Tenable.sc Continuous View (Tenable.sc CV) is the market-defining continuous network monitoring platform. Tenable.sc CV includes active vulnerability detection with Nessus and passive vulnerability detection with the Nessus Network Monitor (NNM), as well as log correlation with the Log Correlation Engine (LCE). Using Tenable.sc CV, an organization will obtain the most comprehensive and integrated view of its network vulnerabilities.

This dashboard contains the following components: 

• Application Development Summary - Vulnerability Summary: This component displays various application development technologies by row, and enumerates any found vulnerabilities across the columns.  Presented is the number of systems on which the technology has been located, the number of identified vulnerabilities, the ratio of vulnerable systems, and the count of how many are exploitable.
• Web Development Summary - Web Development Vulnerability Summary: This component displays various web development technologies by row, and enumerates any found vulnerabilities across the columns.  Presented is the number of systems on which the technology has been located, the number of identified vulnerabilities, the ratio of vulnerable systems, and the count of how many are exploitable.
• Web Technologies Summary - Web Technologies Vulnerability Summary: This component displays various web technology technologies by row, and enumerates any found vulnerabilities across the columns.  Presented is the number of systems on which the technology has been located, the number of identified vulnerabilities, the ratio of vulnerable systems, and the count of how many are exploitable.
• OWASP Top 10 - Top 10 Indicators: This component collects the vulnerabilities from the CGI Abuses, CGI Abuses : XSS, and Web Servers plugin families for both active and passive vulnerabilities.  The CGI Abuses family Checks for web-based CGI programs with publicly documented vulnerabilities. These checks include SQL injection, Local File Inclusion (LFI), Remote File Inclusion (RFI), Directory Traversal, and more.  For web-based CGI programs with publicly documented cross-site scripting (XSS) vulnerabilities, the CGI Abuses : XSS plugin family is used. For web server vulnerabilities, the Web Server plugin family can detect vulnerabilities in web servers such as Apache HTTP Server, IBM Lotus Domino, Microsoft IIS, and many more.

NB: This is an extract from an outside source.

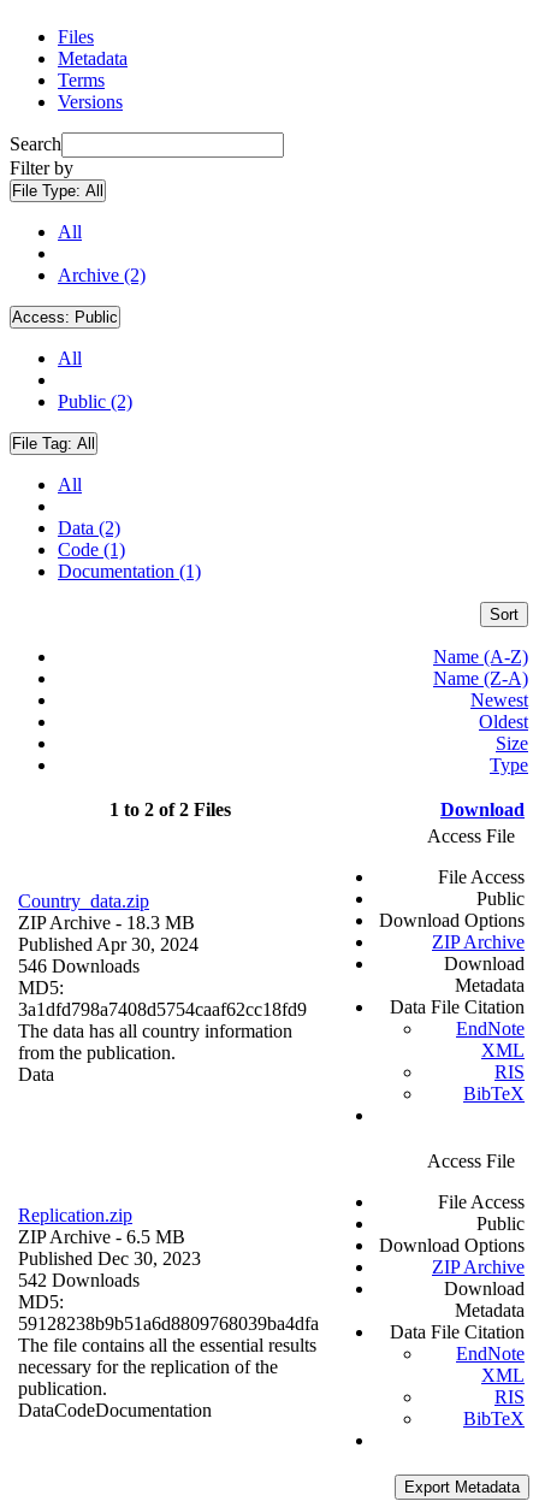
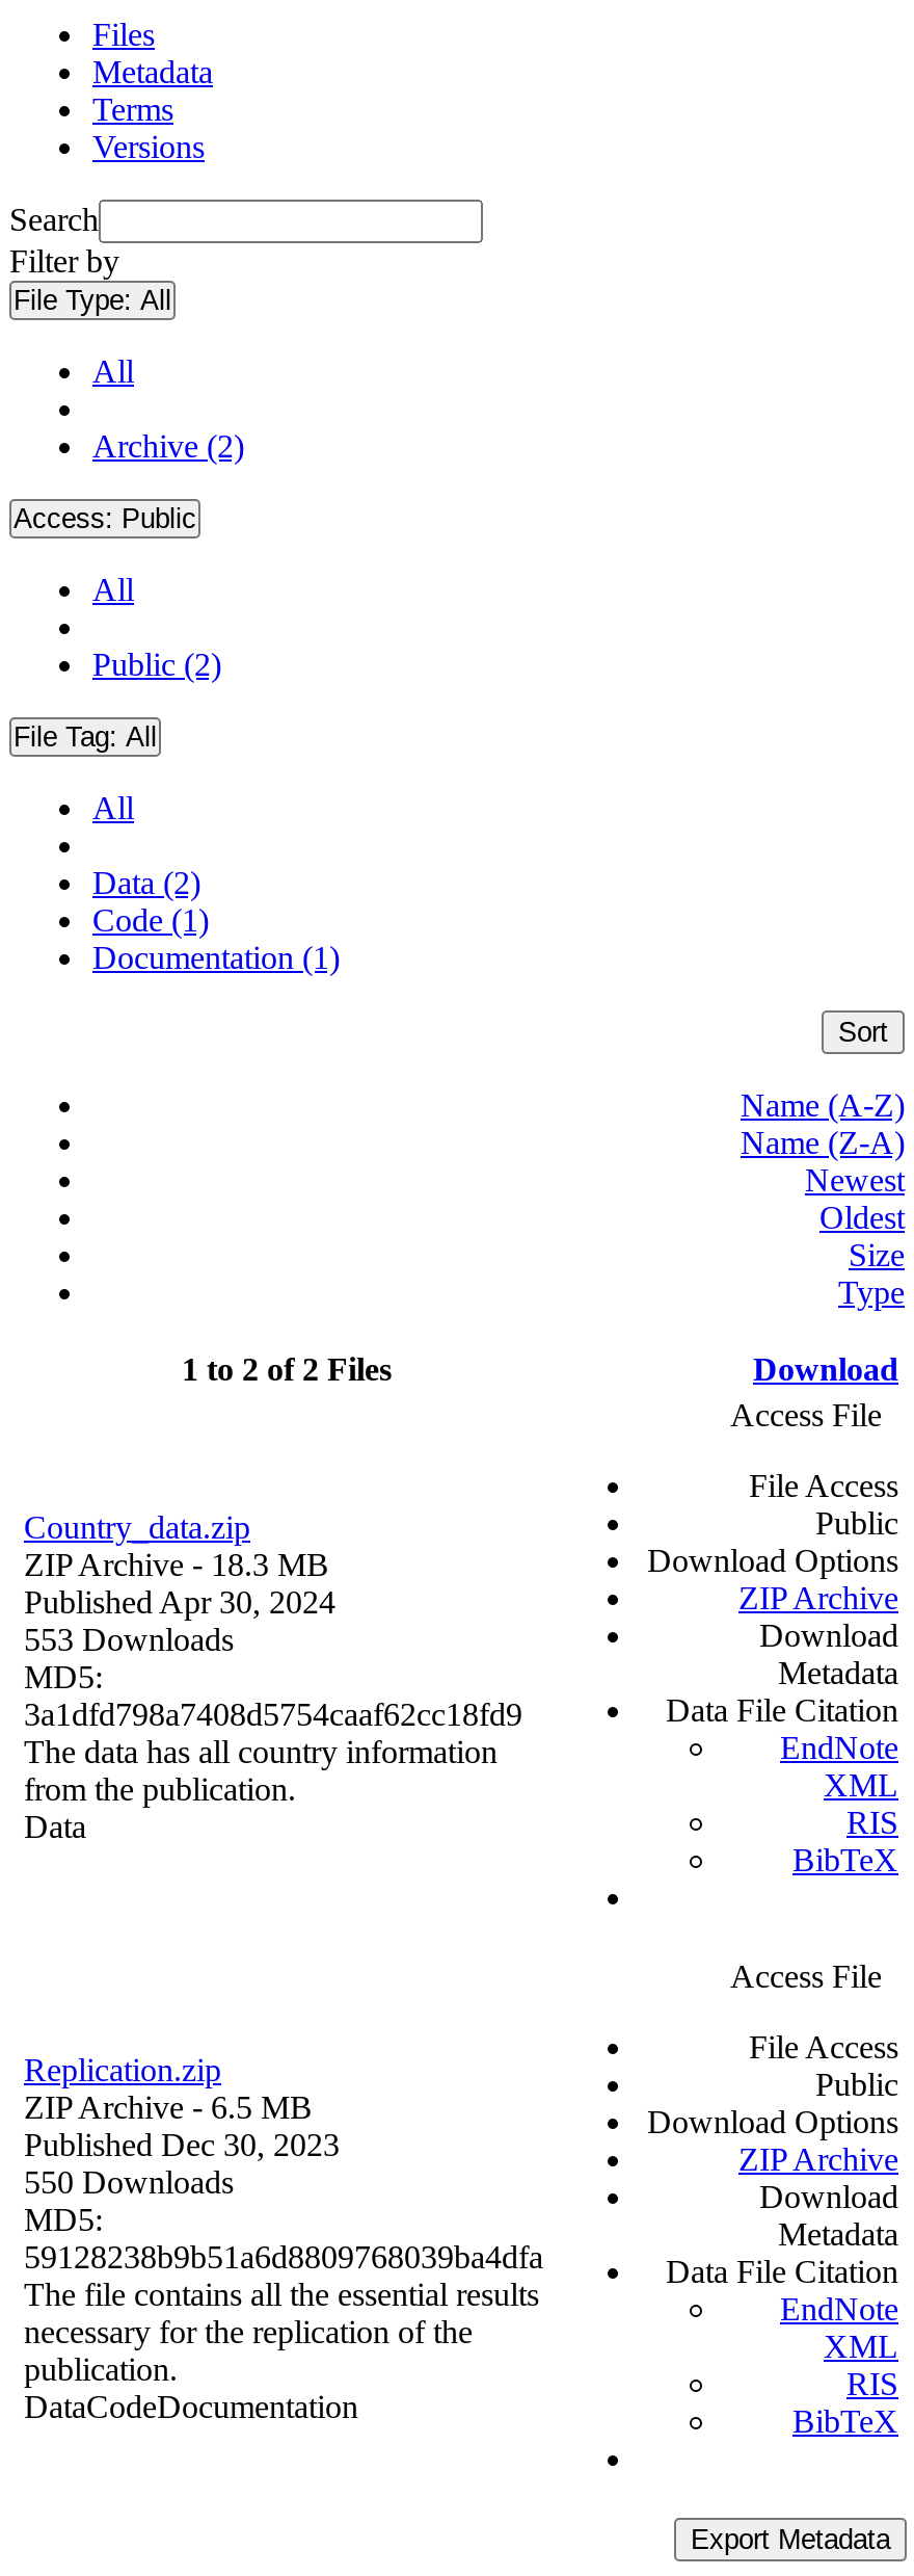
[18,956,140,977] 546 Downloads -> [24,1622,234,1658] 553 Downloads
[18,1270,140,1291] 542 Downloads -> [24,2165,234,2200] 550 Downloads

• CSF - Application Development Vulnerabilities: This component displays indicators for actively and passively detected vulnerabilities related to application development. Each indicator is highlighted purple if vulnerabilities with the given keyword(s) in their name are detected. The first row highlights common application development errors. The second row highlights vulnerabilities in development kits, frameworks, and libraries. The third row highlights vulnerabilities in several common IDEs and technologies. Note that because compliance failures are tracked as vulnerabilities, they will be included. An organization can develop its own Nessus or NNM plugins to discover vulnerabilities associated with its own internal software development; these detections will automatically appear here if the plugin names contain the appropriate keywords. New indicators can also be added as desired. Clicking on a highlighted indicator will bring up the vulnerability analysis screen to display details for the vulnerabilities and allow further investigation. In the analysis screen, setting the tool to IP Summary will display the systems on which the vulnerabilities are present. Setting the tool to Vulnerability Details will display the full details for each vulnerability, including a description, the solution to fix the vulnerability, and in some cases, links to more information.
• CSF - Unsupported Products: This table displays all unsupported products by name, sorted by severity. Displayed is the plugin ID, product name, plugin family, severity, and the total found. This component identifies unsupported products by filtering on the text "unsupported" in the vulnerability plugin name. Products and applications that are no longer supported can be serious security risks, as any vulnerabilities will no longer be patched by the vendor.